[Stored entries]
*** Block opens ***

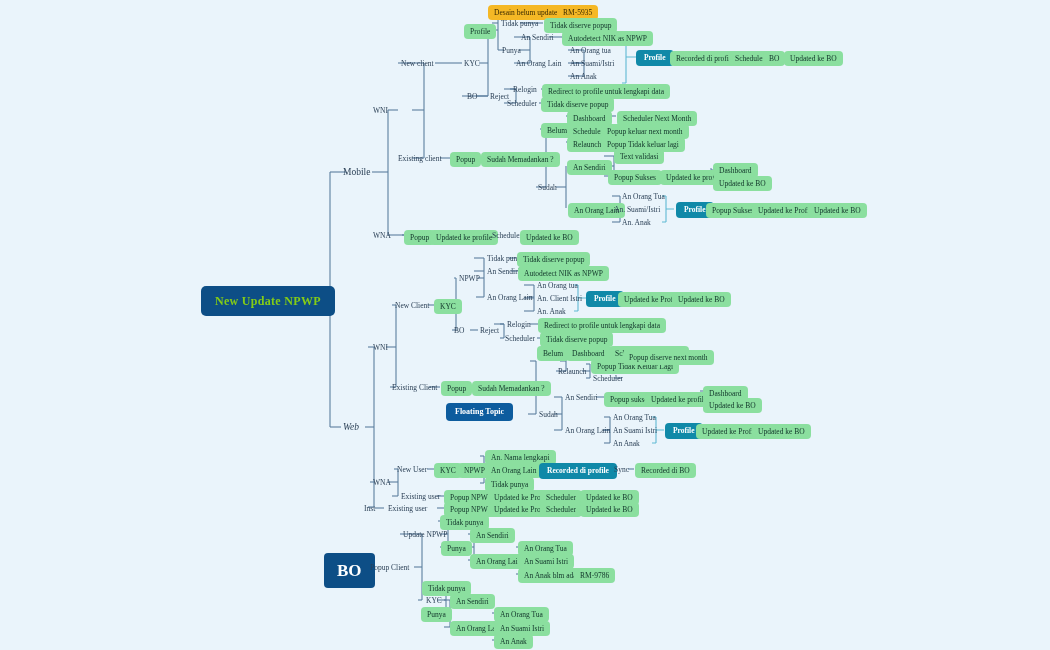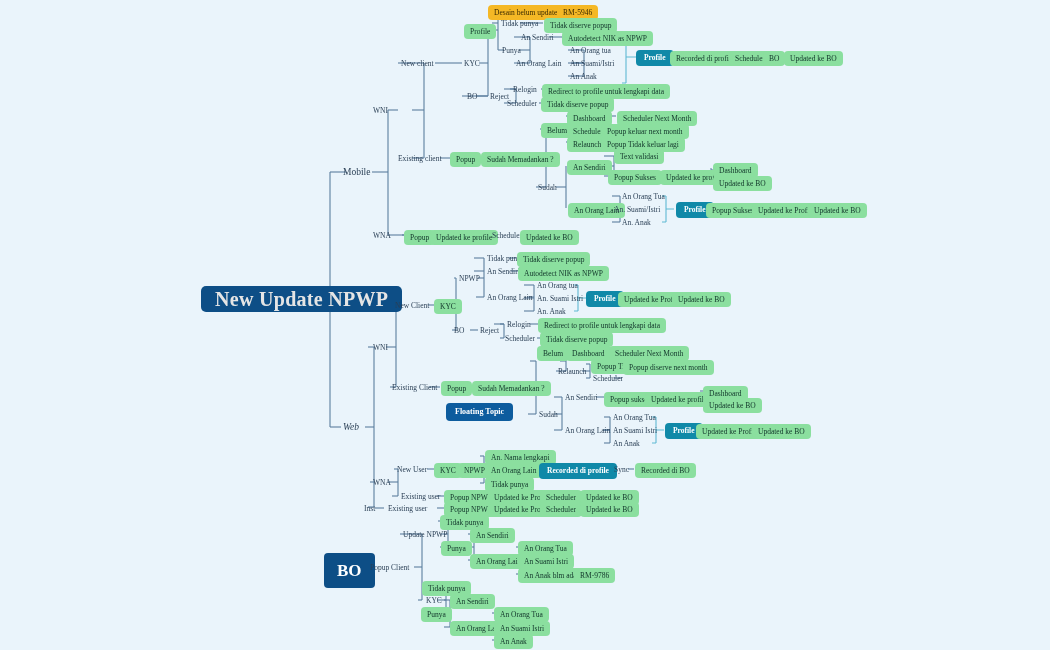--- a/index.html
+++ b/index.html
@@ -15,25 +15,25 @@
 
   .node{
     position:absolute;
     white-space:nowrap;
     line-height:1;
     box-sizing:border-box;
   }
   
   .n-root{
     background:#0d4e86;
-    color:#e5e5e5;
+    color:#84cc16;
     font-family:"Liberation Serif", serif;
     font-weight:bold;
-    font-size:20px;
-    padding:3px 14px;
+    font-size:12px;
+    padding:9px 14px;
     border-radius:5px;
     letter-spacing:.3px;
   }
   
   .n-bo{
     background:#0d4e86;
     color:#ffffff;
     font-weight:bold;
     font-size:17px;
     padding:9px 13px;
@@ -351,21 +351,21 @@
 <div class="node n-bo" style="left:324px;top:553px;">BO</div>
 
 <div class="node n-plain" style="left:371px;top:105px;">WNI</div>
 <div class="node n-plain" style="left:371px;top:230px;">WNA</div>
 
 <div class="node n-plain" style="left:399px;top:58px;">New client</div>
 <div class="node n-plain" style="left:462px;top:58px;">KYC</div>
 
 <div class="node n-green" style="left:464px;top:24px;">Profile</div>
 <div class="node n-orange" style="left:488px;top:5px;">Desain belum updated</div>
-<div class="node n-orange" style="left:557px;top:5px;">RM-5946</div>
+<div class="node n-orange" style="left:557px;top:5px;">RM-5935</div>
 <div class="node n-plain" style="left:499px;top:18px;">Tidak punya</div>
 <div class="node n-green" style="left:544px;top:18px;">Tidak diserve popup</div>
 <div class="node n-plain" style="left:500px;top:45px;">Punya</div>
 <div class="node n-plain" style="left:519px;top:32px;">An Sendiri</div>
 <div class="node n-green" style="left:562px;top:31px;">Autodetect NIK as NPWP</div>
 <div class="node n-plain" style="left:514px;top:58px;">An Orang Lain</div>
 <div class="node n-plain" style="left:568px;top:45px;">An Orang tua</div>
 <div class="node n-plain" style="left:568px;top:58px;">An Suami/Istri</div>
 <div class="node n-plain" style="left:568px;top:71px;">An Anak</div>
 
@@ -423,21 +423,21 @@
 <div class="node n-plain" style="left:393px;top:300px;">New Client</div>
 <div class="node n-green" style="left:434px;top:299px;">KYC</div>
 <div class="node n-plain" style="left:457px;top:273px;">NPWP</div>
 
 <div class="node n-plain" style="left:485px;top:253px;">Tidak punya</div>
 <div class="node n-green" style="left:517px;top:252px;">Tidak diserve popup</div>
 <div class="node n-plain" style="left:485px;top:266px;">An Sendiri</div>
 <div class="node n-green" style="left:518px;top:266px;">Autodetect NIK as NPWP</div>
 <div class="node n-plain" style="left:485px;top:292px;">An Orang Lain</div>
 <div class="node n-plain" style="left:535px;top:280px;">An Orang tua</div>
-<div class="node n-plain" style="left:535px;top:293px;">An. Suami Istri</div>
+<div class="node n-plain" style="left:535px;top:293px;">An. Client Istri</div>
 <div class="node n-plain" style="left:535px;top:306px;">An. Anak</div>
 <div class="node n-teal" style="left:586px;top:291px;">Profile</div>
 <div class="node n-green" style="left:618px;top:292px;">Updated ke Profile</div>
 <div class="node n-green" style="left:672px;top:292px;">Updated ke BO</div>
 
 <div class="node n-plain" style="left:452px;top:325px;">BO</div>
 <div class="node n-plain" style="left:478px;top:325px;">Reject</div>
 <div class="node n-plain" style="left:505px;top:319px;">Relogin</div>
 <div class="node n-green" style="left:538px;top:318px;">Redirect to profile untuk lengkapi data</div>
 <div class="node n-plain" style="left:503px;top:333px;">Scheduler</div>
@@ -447,21 +447,21 @@
 <div class="node n-green" style="left:441px;top:381px;">Popup</div>
 <div class="node n-green" style="left:472px;top:381px;">Sudah Memadankan ?</div>
 <div class="node n-float" style="left:446px;top:403px;">Floating Topic</div>
 
 <div class="node n-green" style="left:537px;top:346px;">Belum</div>
 <div class="node n-green" style="left:566px;top:346px;">Dashboard</div>
 <div class="node n-green" style="left:609px;top:346px;">Scheduler Next Month</div>
 <div class="node n-plain" style="left:556px;top:366px;">Relaunch</div>
 <div class="node n-green" style="left:591px;top:359px;">Popup Tidak Keluar Lagi</div>
 <div class="node n-plain" style="left:591px;top:373px;">Scheduler</div>
-<div class="node n-green" style="left:623px;top:360px;">Popup diserve next month</div>
+<div class="node n-green" style="left:623px;top:350px;">Popup diserve next month</div>
 
 <div class="node n-plain" style="left:537px;top:409px;">Sudah</div>
 <div class="node n-plain" style="left:563px;top:392px;">An Sendiri</div>
 <div class="node n-green" style="left:604px;top:392px;">Popup sukses</div>
 <div class="node n-green" style="left:645px;top:392px;">Updated ke profile</div>
 <div class="node n-green" style="left:703px;top:386px;">Dashboard</div>
 <div class="node n-green" style="left:703px;top:398px;">Updated ke BO</div>
 
 <div class="node n-plain" style="left:563px;top:425px;">An Orang Lain</div>
 <div class="node n-plain" style="left:611px;top:412px;">An Orang Tua</div>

*** Block closes ***

**WORK TASK:**
Your copy should be the entries retyped exactly, with no images in it.

**REPLY TO THE EXERCISE:**
--- a/index.html
+++ b/index.html
@@ -15,25 +15,25 @@
 
   .node{
     position:absolute;
     white-space:nowrap;
     line-height:1;
     box-sizing:border-box;
   }
   
   .n-root{
     background:#0d4e86;
-    color:#e5e5e5;
+    color:#84cc16;
     font-family:"Liberation Serif", serif;
     font-weight:bold;
-    font-size:20px;
-    padding:3px 14px;
+    font-size:12px;
+    padding:9px 14px;
     border-radius:5px;
     letter-spacing:.3px;
   }
   
   .n-bo{
     background:#0d4e86;
     color:#ffffff;
     font-weight:bold;
     font-size:17px;
     padding:9px 13px;
@@ -351,21 +351,21 @@
 <div class="node n-bo" style="left:324px;top:553px;">BO</div>
 
 <div class="node n-plain" style="left:371px;top:105px;">WNI</div>
 <div class="node n-plain" style="left:371px;top:230px;">WNA</div>
 
 <div class="node n-plain" style="left:399px;top:58px;">New client</div>
 <div class="node n-plain" style="left:462px;top:58px;">KYC</div>
 
 <div class="node n-green" style="left:464px;top:24px;">Profile</div>
 <div class="node n-orange" style="left:488px;top:5px;">Desain belum updated</div>
-<div class="node n-orange" style="left:557px;top:5px;">RM-5946</div>
+<div class="node n-orange" style="left:557px;top:5px;">RM-5935</div>
 <div class="node n-plain" style="left:499px;top:18px;">Tidak punya</div>
 <div class="node n-green" style="left:544px;top:18px;">Tidak diserve popup</div>
 <div class="node n-plain" style="left:500px;top:45px;">Punya</div>
 <div class="node n-plain" style="left:519px;top:32px;">An Sendiri</div>
 <div class="node n-green" style="left:562px;top:31px;">Autodetect NIK as NPWP</div>
 <div class="node n-plain" style="left:514px;top:58px;">An Orang Lain</div>
 <div class="node n-plain" style="left:568px;top:45px;">An Orang tua</div>
 <div class="node n-plain" style="left:568px;top:58px;">An Suami/Istri</div>
 <div class="node n-plain" style="left:568px;top:71px;">An Anak</div>
 
@@ -423,21 +423,21 @@
 <div class="node n-plain" style="left:393px;top:300px;">New Client</div>
 <div class="node n-green" style="left:434px;top:299px;">KYC</div>
 <div class="node n-plain" style="left:457px;top:273px;">NPWP</div>
 
 <div class="node n-plain" style="left:485px;top:253px;">Tidak punya</div>
 <div class="node n-green" style="left:517px;top:252px;">Tidak diserve popup</div>
 <div class="node n-plain" style="left:485px;top:266px;">An Sendiri</div>
 <div class="node n-green" style="left:518px;top:266px;">Autodetect NIK as NPWP</div>
 <div class="node n-plain" style="left:485px;top:292px;">An Orang Lain</div>
 <div class="node n-plain" style="left:535px;top:280px;">An Orang tua</div>
-<div class="node n-plain" style="left:535px;top:293px;">An. Suami Istri</div>
+<div class="node n-plain" style="left:535px;top:293px;">An. Client Istri</div>
 <div class="node n-plain" style="left:535px;top:306px;">An. Anak</div>
 <div class="node n-teal" style="left:586px;top:291px;">Profile</div>
 <div class="node n-green" style="left:618px;top:292px;">Updated ke Profile</div>
 <div class="node n-green" style="left:672px;top:292px;">Updated ke BO</div>
 
 <div class="node n-plain" style="left:452px;top:325px;">BO</div>
 <div class="node n-plain" style="left:478px;top:325px;">Reject</div>
 <div class="node n-plain" style="left:505px;top:319px;">Relogin</div>
 <div class="node n-green" style="left:538px;top:318px;">Redirect to profile untuk lengkapi data</div>
 <div class="node n-plain" style="left:503px;top:333px;">Scheduler</div>
@@ -447,21 +447,21 @@
 <div class="node n-green" style="left:441px;top:381px;">Popup</div>
 <div class="node n-green" style="left:472px;top:381px;">Sudah Memadankan ?</div>
 <div class="node n-float" style="left:446px;top:403px;">Floating Topic</div>
 
 <div class="node n-green" style="left:537px;top:346px;">Belum</div>
 <div class="node n-green" style="left:566px;top:346px;">Dashboard</div>
 <div class="node n-green" style="left:609px;top:346px;">Scheduler Next Month</div>
 <div class="node n-plain" style="left:556px;top:366px;">Relaunch</div>
 <div class="node n-green" style="left:591px;top:359px;">Popup Tidak Keluar Lagi</div>
 <div class="node n-plain" style="left:591px;top:373px;">Scheduler</div>
-<div class="node n-green" style="left:623px;top:360px;">Popup diserve next month</div>
+<div class="node n-green" style="left:623px;top:350px;">Popup diserve next month</div>
 
 <div class="node n-plain" style="left:537px;top:409px;">Sudah</div>
 <div class="node n-plain" style="left:563px;top:392px;">An Sendiri</div>
 <div class="node n-green" style="left:604px;top:392px;">Popup sukses</div>
 <div class="node n-green" style="left:645px;top:392px;">Updated ke profile</div>
 <div class="node n-green" style="left:703px;top:386px;">Dashboard</div>
 <div class="node n-green" style="left:703px;top:398px;">Updated ke BO</div>
 
 <div class="node n-plain" style="left:563px;top:425px;">An Orang Lain</div>
 <div class="node n-plain" style="left:611px;top:412px;">An Orang Tua</div>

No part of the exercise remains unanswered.